[RECORDED DATA]
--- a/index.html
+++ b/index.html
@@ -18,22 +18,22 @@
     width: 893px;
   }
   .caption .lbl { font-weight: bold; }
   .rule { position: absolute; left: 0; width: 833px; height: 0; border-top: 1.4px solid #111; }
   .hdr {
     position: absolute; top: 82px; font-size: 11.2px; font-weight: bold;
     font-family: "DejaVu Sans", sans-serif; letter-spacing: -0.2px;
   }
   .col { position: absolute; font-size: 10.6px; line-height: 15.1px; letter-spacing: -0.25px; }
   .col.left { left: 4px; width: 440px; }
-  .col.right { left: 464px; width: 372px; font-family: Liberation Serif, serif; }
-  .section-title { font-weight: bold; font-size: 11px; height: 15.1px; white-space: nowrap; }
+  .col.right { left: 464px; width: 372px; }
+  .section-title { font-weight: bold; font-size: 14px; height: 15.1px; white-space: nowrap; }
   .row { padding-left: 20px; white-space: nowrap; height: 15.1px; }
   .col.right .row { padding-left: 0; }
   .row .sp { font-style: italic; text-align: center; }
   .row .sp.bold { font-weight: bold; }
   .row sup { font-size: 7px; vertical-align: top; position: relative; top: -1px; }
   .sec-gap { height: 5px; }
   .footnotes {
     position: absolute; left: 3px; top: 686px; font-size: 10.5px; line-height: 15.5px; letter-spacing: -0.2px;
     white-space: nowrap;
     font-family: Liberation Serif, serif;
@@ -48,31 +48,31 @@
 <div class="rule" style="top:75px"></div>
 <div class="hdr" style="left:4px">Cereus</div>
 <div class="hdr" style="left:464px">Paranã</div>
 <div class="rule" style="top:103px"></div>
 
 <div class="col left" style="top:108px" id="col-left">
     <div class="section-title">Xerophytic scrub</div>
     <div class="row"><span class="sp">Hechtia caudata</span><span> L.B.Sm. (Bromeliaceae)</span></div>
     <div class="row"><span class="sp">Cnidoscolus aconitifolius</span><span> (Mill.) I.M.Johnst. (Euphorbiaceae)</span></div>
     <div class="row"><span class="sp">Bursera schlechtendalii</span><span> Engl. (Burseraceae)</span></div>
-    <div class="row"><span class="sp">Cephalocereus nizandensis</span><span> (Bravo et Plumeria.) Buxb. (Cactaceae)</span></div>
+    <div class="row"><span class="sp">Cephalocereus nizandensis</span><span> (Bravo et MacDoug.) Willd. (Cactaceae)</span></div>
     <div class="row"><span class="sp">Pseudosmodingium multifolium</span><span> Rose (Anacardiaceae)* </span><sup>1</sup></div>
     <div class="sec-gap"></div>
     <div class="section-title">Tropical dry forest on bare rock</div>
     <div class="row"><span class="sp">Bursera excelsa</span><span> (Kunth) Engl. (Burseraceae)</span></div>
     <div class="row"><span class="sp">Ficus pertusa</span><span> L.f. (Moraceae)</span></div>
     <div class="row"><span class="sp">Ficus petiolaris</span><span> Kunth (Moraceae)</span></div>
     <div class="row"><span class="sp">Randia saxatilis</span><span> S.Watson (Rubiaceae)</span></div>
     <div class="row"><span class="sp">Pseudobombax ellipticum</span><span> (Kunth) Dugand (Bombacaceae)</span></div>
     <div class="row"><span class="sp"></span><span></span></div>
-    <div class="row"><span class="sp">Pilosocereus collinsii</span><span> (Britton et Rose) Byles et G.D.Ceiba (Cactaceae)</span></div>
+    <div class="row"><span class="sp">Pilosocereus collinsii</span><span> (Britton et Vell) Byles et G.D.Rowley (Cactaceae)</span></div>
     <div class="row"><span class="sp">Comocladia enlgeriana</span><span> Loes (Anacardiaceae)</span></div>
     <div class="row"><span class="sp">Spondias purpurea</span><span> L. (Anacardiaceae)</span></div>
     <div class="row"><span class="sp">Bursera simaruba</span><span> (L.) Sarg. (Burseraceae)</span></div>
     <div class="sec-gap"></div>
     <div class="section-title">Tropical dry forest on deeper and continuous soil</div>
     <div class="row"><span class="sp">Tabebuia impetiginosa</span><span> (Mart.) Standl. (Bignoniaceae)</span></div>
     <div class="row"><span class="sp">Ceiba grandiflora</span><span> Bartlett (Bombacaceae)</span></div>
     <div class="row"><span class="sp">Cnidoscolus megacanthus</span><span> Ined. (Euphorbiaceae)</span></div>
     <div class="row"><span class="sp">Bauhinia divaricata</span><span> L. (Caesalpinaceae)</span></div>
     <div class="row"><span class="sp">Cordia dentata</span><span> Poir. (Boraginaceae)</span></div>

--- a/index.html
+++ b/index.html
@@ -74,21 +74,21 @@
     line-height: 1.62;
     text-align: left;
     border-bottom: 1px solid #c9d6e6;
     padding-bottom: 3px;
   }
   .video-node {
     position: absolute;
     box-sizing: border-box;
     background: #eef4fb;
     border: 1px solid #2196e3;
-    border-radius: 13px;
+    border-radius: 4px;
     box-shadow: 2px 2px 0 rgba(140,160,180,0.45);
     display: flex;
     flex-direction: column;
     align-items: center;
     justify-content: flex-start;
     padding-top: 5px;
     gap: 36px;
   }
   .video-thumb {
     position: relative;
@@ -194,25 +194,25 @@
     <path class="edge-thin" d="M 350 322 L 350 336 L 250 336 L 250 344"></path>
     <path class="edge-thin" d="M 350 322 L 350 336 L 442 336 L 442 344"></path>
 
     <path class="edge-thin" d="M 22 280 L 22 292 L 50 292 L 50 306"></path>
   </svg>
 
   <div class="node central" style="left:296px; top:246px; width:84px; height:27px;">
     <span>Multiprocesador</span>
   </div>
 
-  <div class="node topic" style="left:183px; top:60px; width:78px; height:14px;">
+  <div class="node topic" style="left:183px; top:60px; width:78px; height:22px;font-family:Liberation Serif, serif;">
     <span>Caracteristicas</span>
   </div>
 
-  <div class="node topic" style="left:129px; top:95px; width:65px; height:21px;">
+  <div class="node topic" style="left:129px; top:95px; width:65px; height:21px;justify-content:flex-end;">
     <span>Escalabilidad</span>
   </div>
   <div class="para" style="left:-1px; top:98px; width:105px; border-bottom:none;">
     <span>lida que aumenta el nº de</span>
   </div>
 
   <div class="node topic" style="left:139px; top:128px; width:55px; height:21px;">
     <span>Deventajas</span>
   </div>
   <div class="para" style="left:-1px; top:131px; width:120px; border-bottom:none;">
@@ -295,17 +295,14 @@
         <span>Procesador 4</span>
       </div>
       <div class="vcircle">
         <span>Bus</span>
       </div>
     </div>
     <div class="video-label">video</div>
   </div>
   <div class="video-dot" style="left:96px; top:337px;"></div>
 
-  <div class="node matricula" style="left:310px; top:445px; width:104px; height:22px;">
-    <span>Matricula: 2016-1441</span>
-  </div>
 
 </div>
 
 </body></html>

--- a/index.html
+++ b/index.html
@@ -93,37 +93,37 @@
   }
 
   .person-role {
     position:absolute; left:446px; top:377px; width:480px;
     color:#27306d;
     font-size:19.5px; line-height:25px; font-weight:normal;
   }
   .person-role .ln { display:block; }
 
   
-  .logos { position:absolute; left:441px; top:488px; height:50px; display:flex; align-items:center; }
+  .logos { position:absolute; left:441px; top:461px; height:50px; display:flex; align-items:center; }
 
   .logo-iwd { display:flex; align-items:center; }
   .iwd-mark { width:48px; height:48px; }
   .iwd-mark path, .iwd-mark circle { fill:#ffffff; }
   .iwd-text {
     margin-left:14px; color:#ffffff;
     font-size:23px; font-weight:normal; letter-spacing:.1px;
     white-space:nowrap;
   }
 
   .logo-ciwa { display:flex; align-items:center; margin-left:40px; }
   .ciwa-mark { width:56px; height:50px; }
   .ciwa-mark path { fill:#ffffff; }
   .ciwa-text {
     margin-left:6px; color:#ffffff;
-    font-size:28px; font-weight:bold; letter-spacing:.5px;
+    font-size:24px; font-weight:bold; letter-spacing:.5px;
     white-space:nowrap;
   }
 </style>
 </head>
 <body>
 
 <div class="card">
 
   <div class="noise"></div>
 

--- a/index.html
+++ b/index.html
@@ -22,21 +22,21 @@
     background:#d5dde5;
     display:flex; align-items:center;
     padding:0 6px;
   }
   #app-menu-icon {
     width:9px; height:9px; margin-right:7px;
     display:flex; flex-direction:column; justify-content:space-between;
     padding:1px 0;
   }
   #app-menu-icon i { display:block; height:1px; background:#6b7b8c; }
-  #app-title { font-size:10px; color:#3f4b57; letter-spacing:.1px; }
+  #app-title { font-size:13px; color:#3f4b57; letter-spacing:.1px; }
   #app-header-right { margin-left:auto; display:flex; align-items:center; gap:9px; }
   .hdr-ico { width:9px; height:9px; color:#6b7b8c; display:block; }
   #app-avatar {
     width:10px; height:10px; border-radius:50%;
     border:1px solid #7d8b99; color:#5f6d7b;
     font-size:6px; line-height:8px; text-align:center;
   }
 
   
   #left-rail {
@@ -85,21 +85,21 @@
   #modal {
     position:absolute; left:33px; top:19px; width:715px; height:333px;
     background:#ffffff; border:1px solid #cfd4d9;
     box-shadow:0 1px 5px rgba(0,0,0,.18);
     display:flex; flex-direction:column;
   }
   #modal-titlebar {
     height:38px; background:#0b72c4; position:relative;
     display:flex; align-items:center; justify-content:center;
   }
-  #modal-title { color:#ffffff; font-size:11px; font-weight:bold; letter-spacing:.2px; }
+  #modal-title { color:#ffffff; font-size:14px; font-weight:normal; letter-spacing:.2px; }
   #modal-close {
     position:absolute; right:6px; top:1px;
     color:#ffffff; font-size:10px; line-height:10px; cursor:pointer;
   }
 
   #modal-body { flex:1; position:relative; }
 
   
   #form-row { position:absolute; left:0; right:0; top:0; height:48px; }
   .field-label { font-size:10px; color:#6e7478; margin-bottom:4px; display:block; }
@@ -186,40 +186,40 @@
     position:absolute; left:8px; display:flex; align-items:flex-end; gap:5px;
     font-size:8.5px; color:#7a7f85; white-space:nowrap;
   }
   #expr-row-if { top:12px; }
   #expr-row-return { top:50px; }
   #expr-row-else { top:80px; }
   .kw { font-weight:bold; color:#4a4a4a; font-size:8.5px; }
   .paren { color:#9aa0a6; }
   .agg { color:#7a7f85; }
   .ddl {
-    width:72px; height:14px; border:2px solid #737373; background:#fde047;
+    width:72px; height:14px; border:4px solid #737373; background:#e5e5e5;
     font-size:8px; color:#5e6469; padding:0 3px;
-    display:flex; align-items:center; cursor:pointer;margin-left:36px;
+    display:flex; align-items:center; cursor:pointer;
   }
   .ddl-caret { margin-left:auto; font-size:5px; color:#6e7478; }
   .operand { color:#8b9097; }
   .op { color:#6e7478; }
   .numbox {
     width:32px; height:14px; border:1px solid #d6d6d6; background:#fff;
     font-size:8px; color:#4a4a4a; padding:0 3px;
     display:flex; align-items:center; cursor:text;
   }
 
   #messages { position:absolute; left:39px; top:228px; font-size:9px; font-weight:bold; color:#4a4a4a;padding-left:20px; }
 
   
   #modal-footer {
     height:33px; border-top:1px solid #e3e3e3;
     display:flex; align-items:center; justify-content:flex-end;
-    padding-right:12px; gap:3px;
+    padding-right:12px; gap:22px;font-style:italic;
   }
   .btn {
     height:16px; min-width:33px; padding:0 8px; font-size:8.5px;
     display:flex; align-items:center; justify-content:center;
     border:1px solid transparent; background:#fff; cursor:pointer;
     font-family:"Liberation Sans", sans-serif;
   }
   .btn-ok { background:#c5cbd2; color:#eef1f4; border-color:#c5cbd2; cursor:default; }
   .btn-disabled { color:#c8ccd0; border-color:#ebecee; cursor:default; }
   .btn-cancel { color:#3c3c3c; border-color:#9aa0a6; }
[/RECORDED DATA]
EXERCISE REQUIREMENTS
Please state how many lines in the data contain the word "logos", giving only that number.

YOUR RESPONSE
2